Not being a fungi expert I am not proposing to eat these things, but just for curiosity I picked a few in order to study them more closely and photograph them in more detail.

They are heavy. The pair in the photo above weighed 110 grams. I cut one open to see inside. The flesh was dense and white in the centre, but there was a definite outer layer like a skin. If somebody could persuade me that they are edible, I'd say they looked pretty appetising. As it happens, I think they are classed as "inedible" - meaning not poisonous, but not nice to eat either. Bizarrely they smelled to me like leaf coriander - which is a smell I am very aware of since I am allergic to that herb.

Arty shot to finish the post...

P.S. Since becoming reasonably knowledgeable about fungi, and having observed these things develop in my garden, I have realised that the fungi I described in this post are NOT Scleroderma verrucosum, but immature fruitbodies of Geastrum triplex, the Collared Earthstar. You live and learn...!

Tuesday 26 July 2011

July colour

Whilst July is the peak of the veg-harvesting calendar for me, that doesn't mean that everything in my garden is green and drab - far from it!

This is the Buddleia Davidii "Royal Red" plant that I bought from Duchy Nurseries back in the Spring. I love the colour (though it is hardly red!).

Buddleia "Royal Red"


Oxalis "Burgundy Wine"

This fern is also one of the plants I bought from Duchy of Cornwall Nurseries. I have been very pleased with what I bought from them. The young fronds are a beautiful bronze colour, which gradually fades to a yellowish green as they mature.

The seed pods form on the undersides of the leaves. I wonder if this plant will be easy to propagate?

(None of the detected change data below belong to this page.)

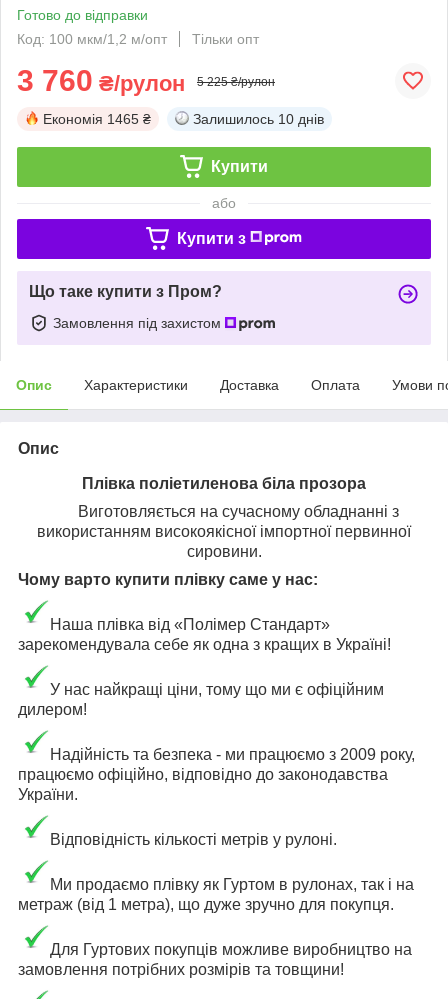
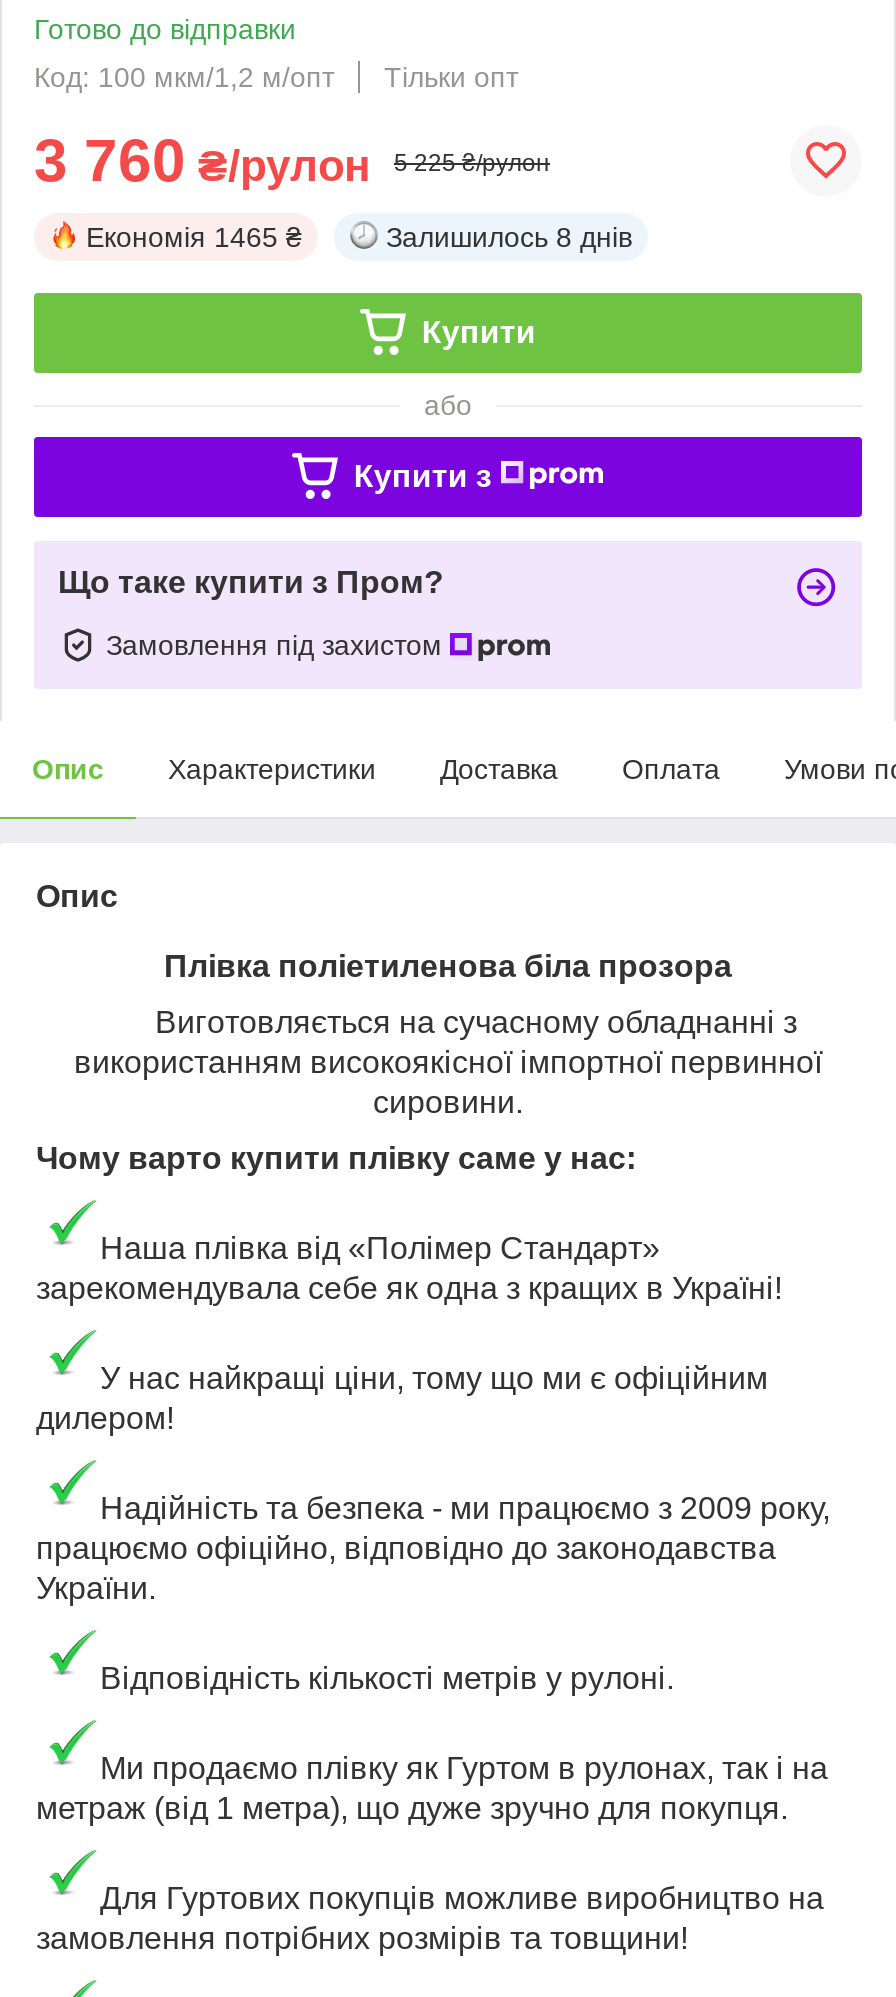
[193,111,324,127] Залишилось 10 днів -> [386,221,632,253] Залишилось 8 днів

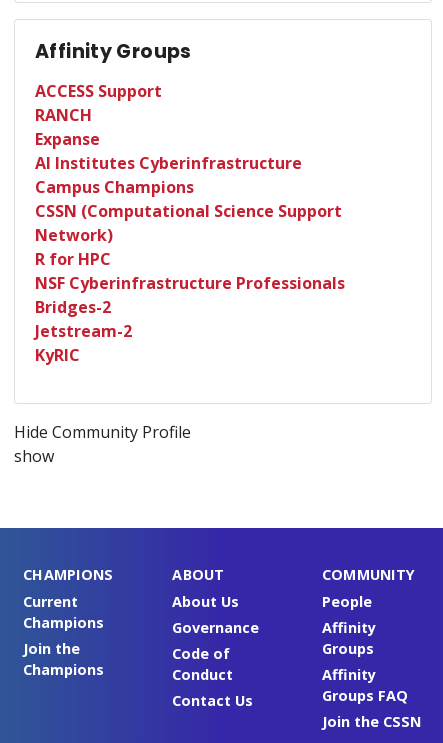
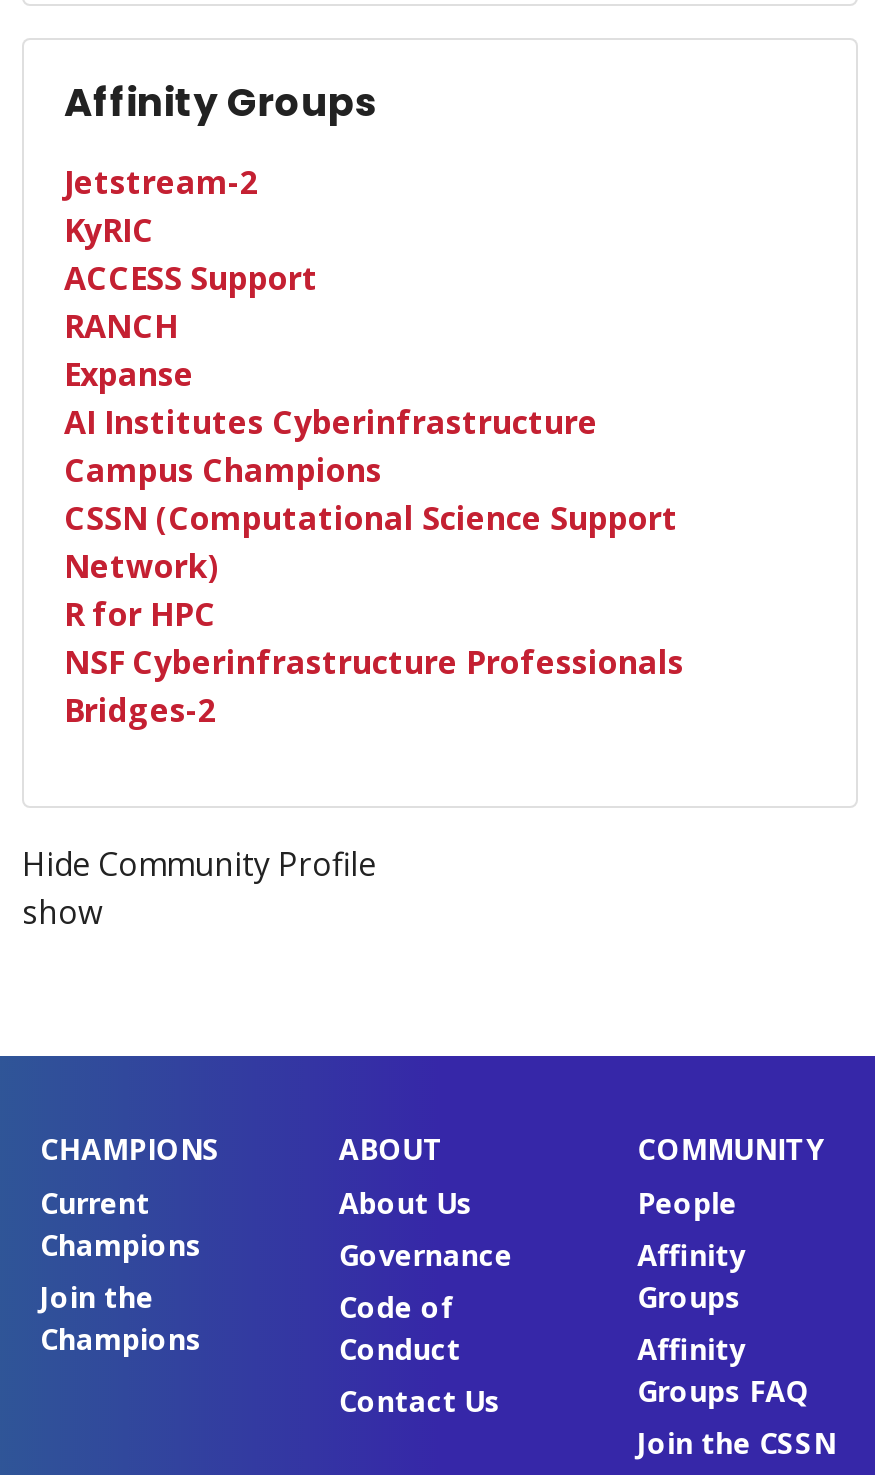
moved [35,80,345,318] -> [64,256,684,732]: ACCESS Support | RANCH | Expanse | ... | NSF Cyberinfrastructure Professionals | Bridges-2
moved [35,320,132,366] -> [64,160,258,252]: Jetstream-2 | KyRIC

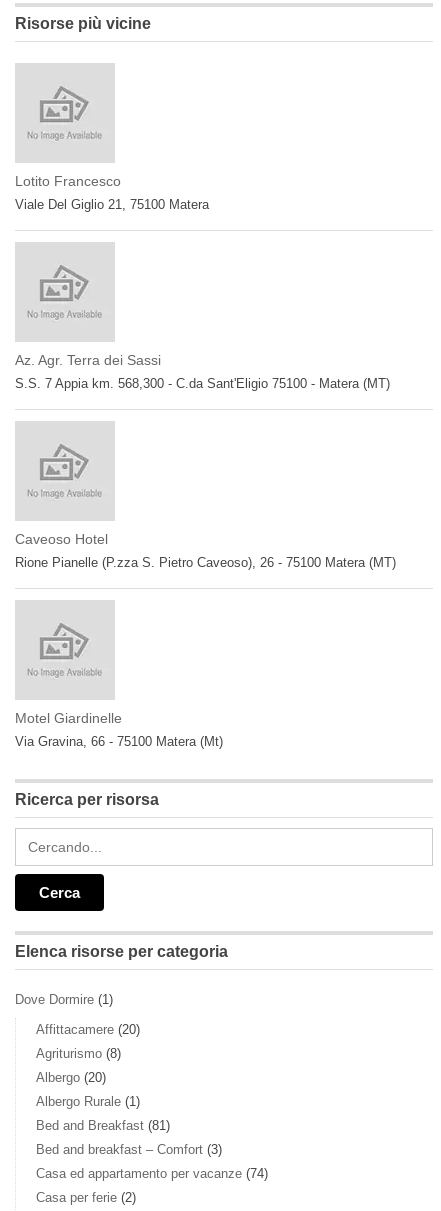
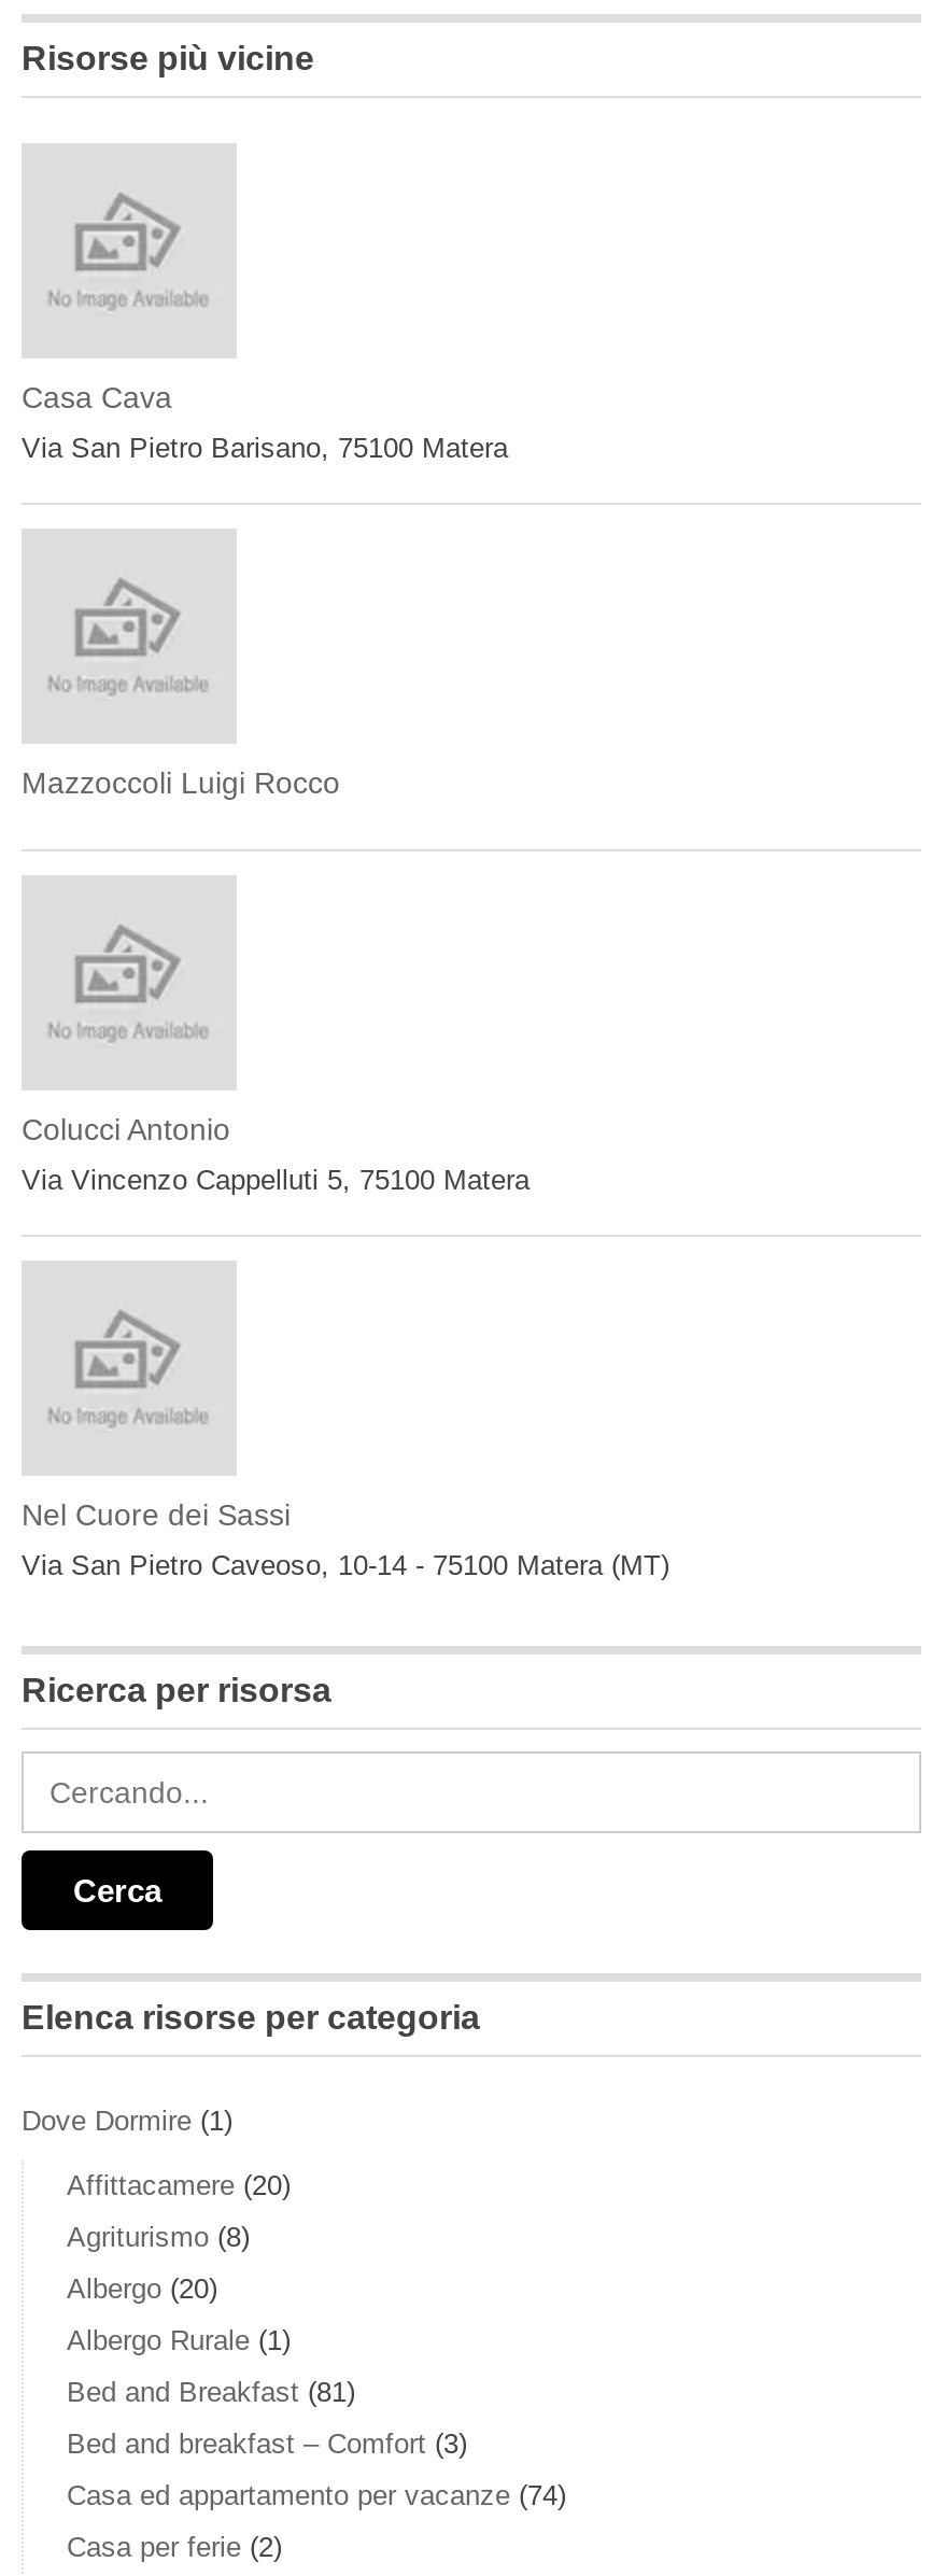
[15,173,209,212] Lotito Francesco | Viale Del Giglio 21, 75100 Matera -> [22,380,508,464] Casa Cava | Via San Pietro Barisano, 75100 Matera
[15,352,390,391] Az. Agr. Terra dei Sassi | S.S. 7 Appia km. 568,300 - C.da Sant'Eligio 75100 - Matera (MT) -> [22,765,340,800] Mazzoccoli Luigi Rocco
[15,531,396,570] Caveoso Hotel | Rione Pianelle (P.zza S. Pietro Caveoso), 26 - 75100 Matera (MT) -> [22,1112,529,1196] Colucci Antonio | Via Vincenzo Cappelluti 5, 75100 Matera
[15,710,223,749] Motel Giardinelle | Via Gravina, 66 - 75100 Matera (Mt) -> [22,1497,669,1581] Nel Cuore dei Sassi | Via San Pietro Caveoso, 10-14 - 75100 Matera (MT)

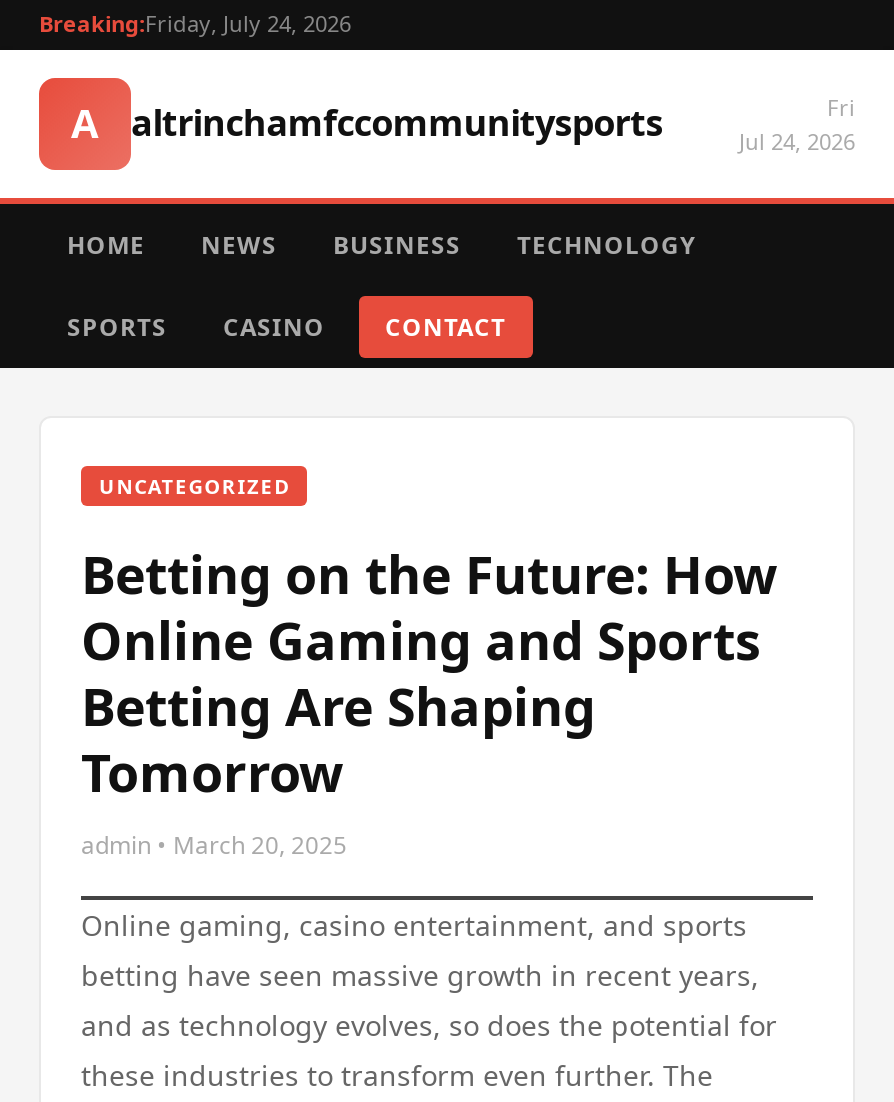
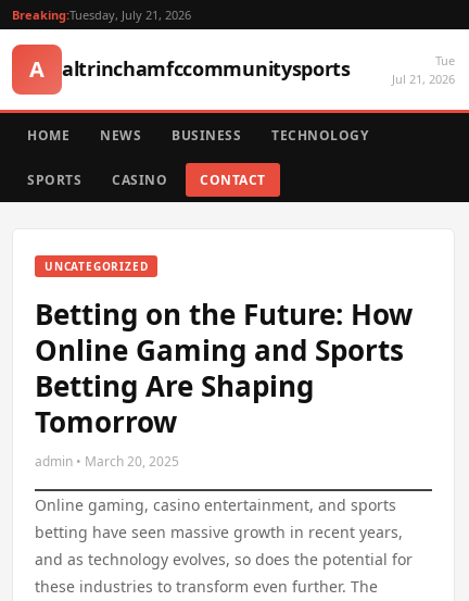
[39,8,351,38] Breaking:Friday, July 24, 2026 -> [12,7,191,23] Breaking:Tuesday, July 21, 2026
[739,92,855,156] Fri | Jul 24, 2026 -> [392,52,455,87] Tue | Jul 21, 2026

The Hypericum flowers have gone now, and have been replaced by these little berries, which start off white and then develop a bright pink colour.

Hypericum berries

The Dogwood bushes are always giving me something new to look at. Right now most of them are covered with delicate little white flowers.


This is Coreopsis "Early Sunrise". It's an untidy plant, but you have to admit that the flowers liven things up a bit!

The potted Chives are having another lease of life. After their first flowering I cut them right down, and they have sprung up again very vigorously. The backdrop for this photo is the Oxalis "Burgundy Wine".


Lots of the Oregano and Marjoram plants are flowering now. The bees will be happy!


The Swiss Chard is bolting but even that can look quite decorative. I have cut the flower stalks down to ground level in the hope that the plants will produce another batch of leaves.

Swiss Chard, bolting
The Runner beans have produced masses of vibrant scarlet flowers. And of course, when the flowers fade you end up with lovely beans too. With plants like these, who needs Sweet Peas??